On another note, this method is for chickpeas, black beans, cannellini beans, pinto beans or kidney beans. It is unsuitable for other legumes, such as lentils and split peas, as they cook much quicker than beans. 

Remember, the beans will at least double in weight once soaked and cooked. 


Soaking beans before cooking helps them cook more evenly, reduces cooking time, and helps dissolve the starches that can cause stomach discomfort. 

Start by giving your beans a good rinse; pop them into a strainer and wash them under cold running water. This helps eliminate any dust, dirt or debris that may still be on the beans. 

Here are two ways you can choose to soak your beans – overnight soak or quick soak. 

  • Overnight soak – place the dry beans in a large container and add water so the beans are covered by about 5cm or 2 inches. Cover the container and refrigerate for 8-12 hours. 
  • Quick soak – put the dry beans in a pot and cover with water by about 5cm or 2 inches. Put the pot on the stove and bring to a boil. Boil for 2-3 minutes. Turn the heat off, cover the pot, and let the beans soak for at least an hour. 
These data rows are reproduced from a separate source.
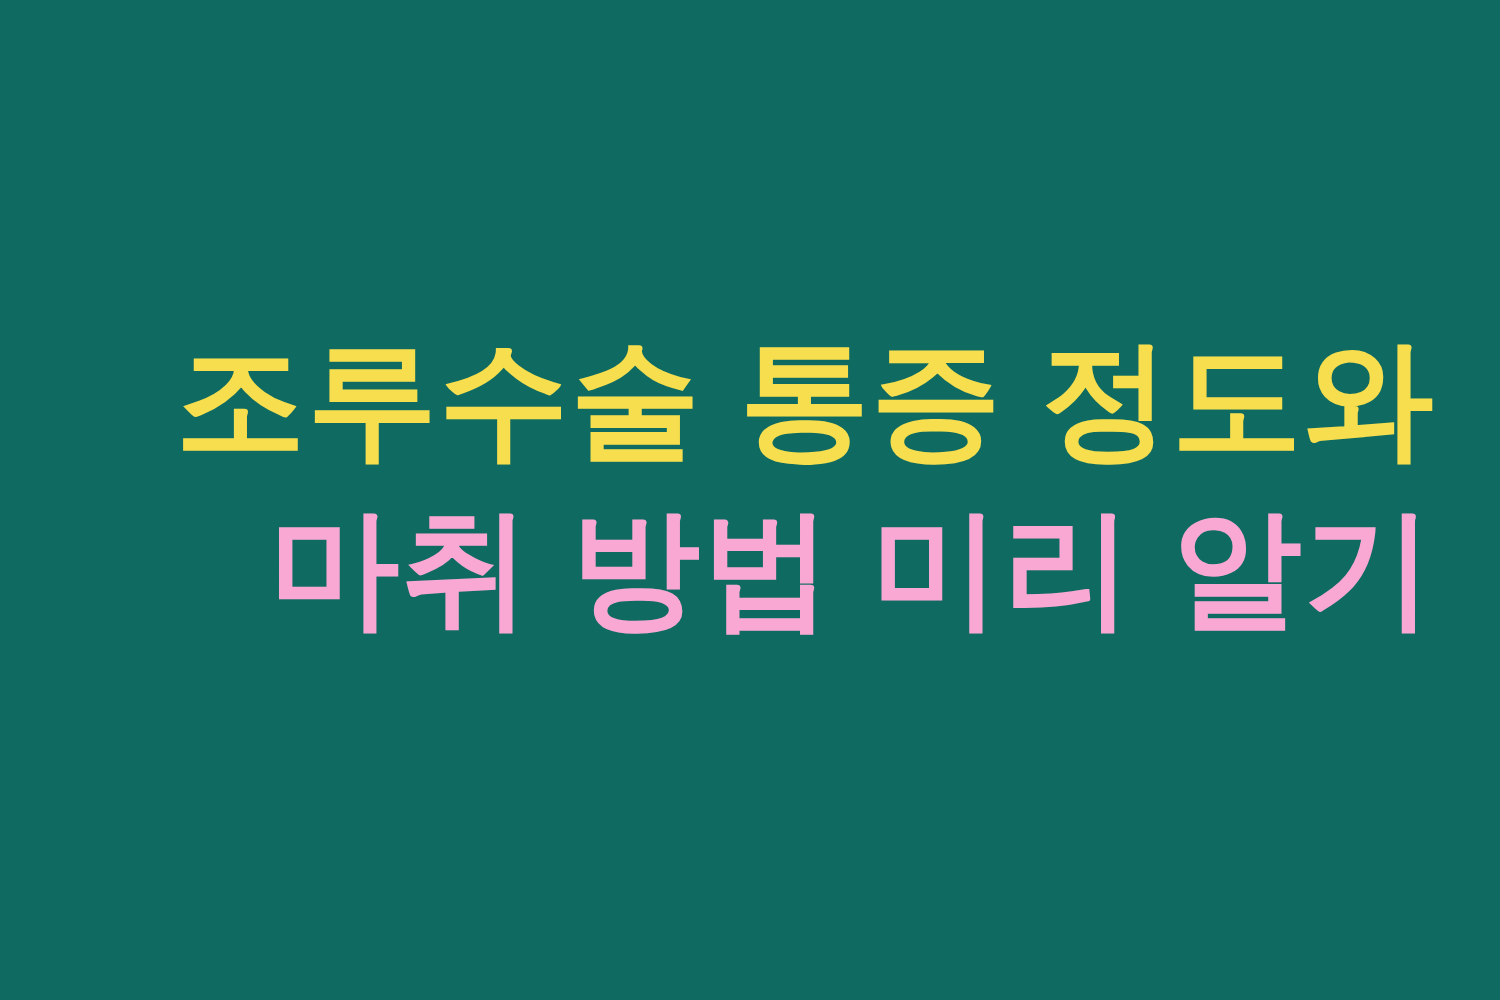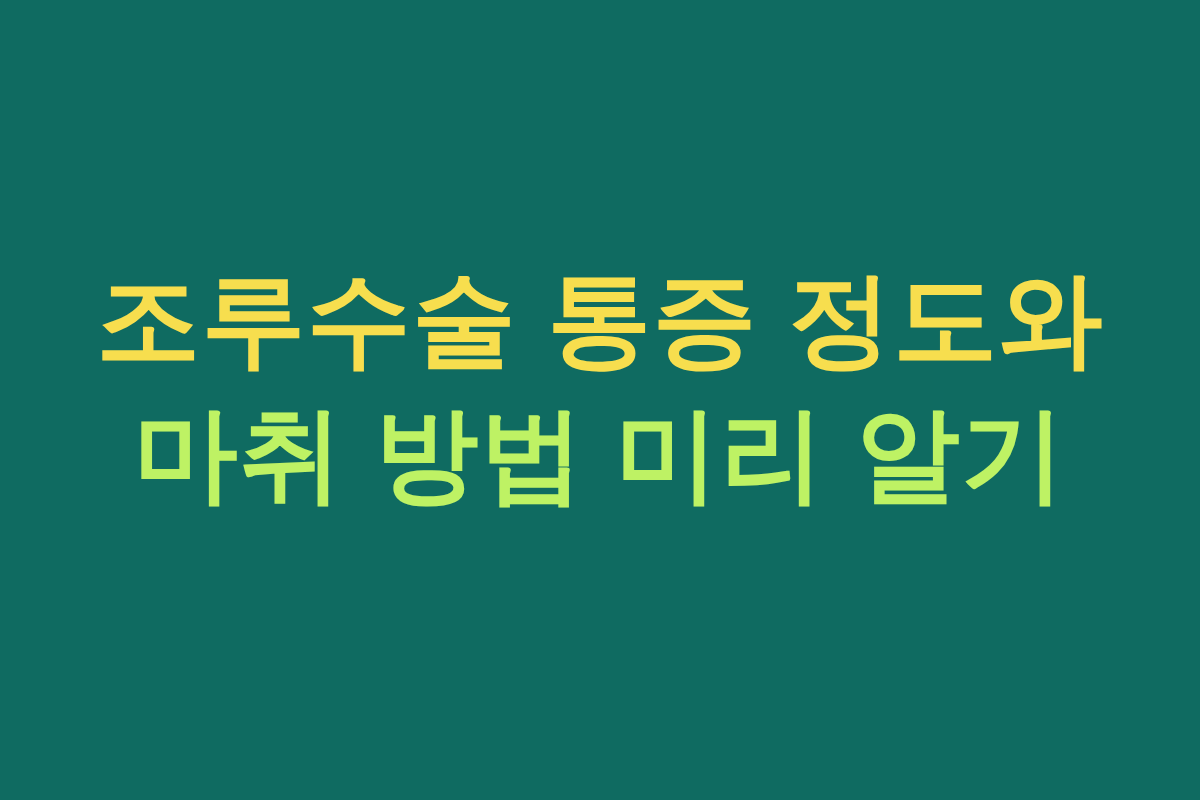--- a/index.html
+++ b/index.html
@@ -20,21 +20,21 @@
     height: 800px;
     background: #0F6B61;
     display: flex;
     align-items: center;
     justify-content: center;
     box-sizing: border-box;
   }
 
   #title-block {
     width: 100%;
-    text-align: center;
+    text-align: right;
     padding: 0 52px;
     box-sizing: border-box;
     
     transform: translateY(-12px);
   }
 
   .title-line {
     display: block;
     color: #F7DE4E;
     font-family: "Liberation Sans", "DejaVu Sans", sans-serif;
@@ -53,17 +53,17 @@
 </style>
 </head>
 <body>
 
 <div id="thumbnail-card" style="background: rgb(15, 107, 97);">
 
   <div id="title-block">
 
     <span class="title-line line-1" style="color: rgb(247, 222, 78);">조루수술 통증 정도와</span>
 
-    <span class="title-line line-2" style="color: #bef264;">마취 방법 미리 알기</span>
+    <span class="title-line line-2" style="color: #f9a8d4;">마취 방법 미리 알기</span>
 
   </div>
 
 </div>
 
 </body></html>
Once the beans have been soaked, drain and rinse them with fresh, cool water before cooking. 

You can also add a bit of salt to the soak as it helps soften the skin of the beans, allowing them to expand more easily. If you add salt during the soak, reduce the salt you add when cooking afterwards. 


To cook the beans on a stovetop, place the soaked, drained, and rinsed beans in a pot and cover them with fresh er by at least 5cm or 2 inches.  

Place the pot on the stove and bring to a boil. Boil for 10-15 minutes (this will destroy the poison we mentioned earlier). 

Reduce the heat to low, cover it, and let it simmer gently until the beans are tender but firm, stirring occasionally. 

Cooking can take anywhere between 45 minutes and 3 hours. There is no exact time to cook your beans, as the time will vary depending on their freshness, type or size, and how long you soak them. In general, cooking times look something like this: 

  • Small beans (black beans, black-eyed beans and navy beans): 45 to 90 minutes 
  • Medium beans (kidney beans, pinto beans, mung beans, and chickpeas): 60 to 120 minutes 
  • Large beans (cannellini beans and butter beans): 80 to 180 minutes 

You can check if the beans are cooked by mashing them against the pot’s side – the beans should be plump, but mash easily when you press them. Undercooked beans will maintain their firm texture, while overcooked beans will be too mushy. 

NOTE: The beans will absorb a lot of water, so keep an eye on the water level, and if the liquid stops covering the beans, add hot water (try not to add cold water as this will cause a cooking interruption). 

You can also add flavour to your beans by adding herbs, spices and other aromatics like garlic, chillies, rosemary or thyme. Try adding these closer to the end of the cooking time to avoid flavour loss. 

Storing cooked beans  

You can store cooked beans in the refrigerator for between 3 and 5 days. To store them, let the beans cool down after cooking, transfer them to an airtight glass container and pop them in the refrigerator as soon as possible. 

You can also freeze your cooked beans for 1 to 3 months. To do this, place the cooled beans in a freezer-safe container. 

So now you know how to cook dried beans! To help you practise cooking dried beans, check out our Organic Flavours Recipe Book, free to download here.

P. S. Pro tip: since you’ve made it this far, here’s an extra little nutrition tip for you: when increasing your fibre intake by, for example, adding more beans to your diet, make sure you are drinking plenty of fluids to avoid stomach or gut issues, like bloating or gas, and allow fibre to do its work.